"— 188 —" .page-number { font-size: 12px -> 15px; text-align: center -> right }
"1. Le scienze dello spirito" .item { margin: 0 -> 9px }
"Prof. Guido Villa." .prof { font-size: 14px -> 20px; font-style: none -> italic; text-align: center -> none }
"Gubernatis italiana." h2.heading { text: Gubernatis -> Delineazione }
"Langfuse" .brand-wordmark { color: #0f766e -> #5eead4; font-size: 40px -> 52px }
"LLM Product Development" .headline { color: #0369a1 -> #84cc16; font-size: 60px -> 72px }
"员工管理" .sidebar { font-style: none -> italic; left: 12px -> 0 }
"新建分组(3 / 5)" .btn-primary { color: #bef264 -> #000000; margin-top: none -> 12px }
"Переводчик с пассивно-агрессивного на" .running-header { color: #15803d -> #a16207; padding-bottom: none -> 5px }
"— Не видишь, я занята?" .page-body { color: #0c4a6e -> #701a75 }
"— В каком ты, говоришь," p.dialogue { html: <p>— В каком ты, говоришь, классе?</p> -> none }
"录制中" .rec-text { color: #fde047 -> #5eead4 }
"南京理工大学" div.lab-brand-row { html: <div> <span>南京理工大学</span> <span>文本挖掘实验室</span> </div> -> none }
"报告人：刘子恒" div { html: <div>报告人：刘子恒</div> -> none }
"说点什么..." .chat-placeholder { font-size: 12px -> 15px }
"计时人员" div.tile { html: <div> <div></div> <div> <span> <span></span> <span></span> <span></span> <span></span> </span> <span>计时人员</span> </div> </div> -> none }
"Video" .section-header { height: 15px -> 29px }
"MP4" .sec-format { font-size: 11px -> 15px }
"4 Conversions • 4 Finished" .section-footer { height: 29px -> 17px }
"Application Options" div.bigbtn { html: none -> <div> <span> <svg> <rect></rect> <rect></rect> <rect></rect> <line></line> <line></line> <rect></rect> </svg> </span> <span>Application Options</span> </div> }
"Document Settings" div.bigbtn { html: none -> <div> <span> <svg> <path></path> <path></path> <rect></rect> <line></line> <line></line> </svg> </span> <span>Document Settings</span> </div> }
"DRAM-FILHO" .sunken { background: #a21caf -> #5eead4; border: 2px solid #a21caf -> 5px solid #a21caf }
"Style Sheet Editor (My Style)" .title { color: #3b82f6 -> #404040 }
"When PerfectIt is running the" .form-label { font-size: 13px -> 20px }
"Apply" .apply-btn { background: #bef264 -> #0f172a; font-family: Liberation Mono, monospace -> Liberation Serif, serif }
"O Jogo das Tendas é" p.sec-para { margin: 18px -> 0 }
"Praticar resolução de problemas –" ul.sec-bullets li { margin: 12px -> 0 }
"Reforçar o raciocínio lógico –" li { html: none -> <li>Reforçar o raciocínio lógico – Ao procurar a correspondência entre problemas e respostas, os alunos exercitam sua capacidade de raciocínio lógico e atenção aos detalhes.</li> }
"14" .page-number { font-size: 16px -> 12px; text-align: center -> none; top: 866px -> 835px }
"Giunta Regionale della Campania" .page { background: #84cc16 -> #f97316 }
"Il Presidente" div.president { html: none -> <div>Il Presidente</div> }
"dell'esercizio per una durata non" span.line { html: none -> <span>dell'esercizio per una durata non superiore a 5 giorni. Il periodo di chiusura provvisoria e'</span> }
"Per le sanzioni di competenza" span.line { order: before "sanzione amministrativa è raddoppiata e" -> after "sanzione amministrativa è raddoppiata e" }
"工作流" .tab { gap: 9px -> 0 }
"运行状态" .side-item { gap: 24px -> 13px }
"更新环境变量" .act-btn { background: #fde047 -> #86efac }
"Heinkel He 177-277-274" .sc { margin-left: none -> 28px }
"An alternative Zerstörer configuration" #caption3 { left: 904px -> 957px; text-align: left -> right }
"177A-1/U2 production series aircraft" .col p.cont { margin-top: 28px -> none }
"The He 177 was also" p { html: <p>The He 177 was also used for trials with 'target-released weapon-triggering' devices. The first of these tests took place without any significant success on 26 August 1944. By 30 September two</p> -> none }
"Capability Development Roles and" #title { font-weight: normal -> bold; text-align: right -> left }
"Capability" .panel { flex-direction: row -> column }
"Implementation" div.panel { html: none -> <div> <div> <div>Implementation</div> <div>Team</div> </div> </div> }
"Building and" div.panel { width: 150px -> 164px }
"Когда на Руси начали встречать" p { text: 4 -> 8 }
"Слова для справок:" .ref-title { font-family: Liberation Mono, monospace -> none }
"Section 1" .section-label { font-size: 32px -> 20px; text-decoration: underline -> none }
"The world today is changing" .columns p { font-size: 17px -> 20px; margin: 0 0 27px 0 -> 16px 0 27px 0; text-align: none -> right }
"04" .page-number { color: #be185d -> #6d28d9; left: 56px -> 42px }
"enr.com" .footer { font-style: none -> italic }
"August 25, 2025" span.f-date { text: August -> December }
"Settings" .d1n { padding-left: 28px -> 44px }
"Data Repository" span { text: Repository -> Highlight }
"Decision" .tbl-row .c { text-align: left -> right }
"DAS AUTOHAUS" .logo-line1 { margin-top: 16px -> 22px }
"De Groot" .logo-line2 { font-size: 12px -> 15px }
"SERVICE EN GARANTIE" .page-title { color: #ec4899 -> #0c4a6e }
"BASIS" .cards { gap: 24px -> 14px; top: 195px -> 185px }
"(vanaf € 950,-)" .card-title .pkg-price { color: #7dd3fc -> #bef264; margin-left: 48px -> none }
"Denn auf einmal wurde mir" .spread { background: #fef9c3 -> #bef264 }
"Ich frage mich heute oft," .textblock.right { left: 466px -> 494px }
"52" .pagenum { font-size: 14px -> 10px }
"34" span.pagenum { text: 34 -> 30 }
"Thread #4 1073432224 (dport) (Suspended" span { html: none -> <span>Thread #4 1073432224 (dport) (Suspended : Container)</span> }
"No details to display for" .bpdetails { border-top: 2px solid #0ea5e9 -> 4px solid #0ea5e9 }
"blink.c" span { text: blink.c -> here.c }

· · · ·

-- To do --
As the answer, set down only the lines from the data above between the one holding "margin-left: none ->" and the one holding "html: <p>The He", inclusive, exactly as they read.

-- Solution to this task --
"Heinkel He 177-277-274" .sc { margin-left: none -> 28px }
"An alternative Zerstörer configuration" #caption3 { left: 904px -> 957px; text-align: left -> right }
"177A-1/U2 production series aircraft" .col p.cont { margin-top: 28px -> none }
"The He 177 was also" p { html: <p>The He 177 was also used for trials with 'target-released weapon-triggering' devices. The first of these tests took place without any significant success on 26 August 1944. By 30 September two</p> -> none }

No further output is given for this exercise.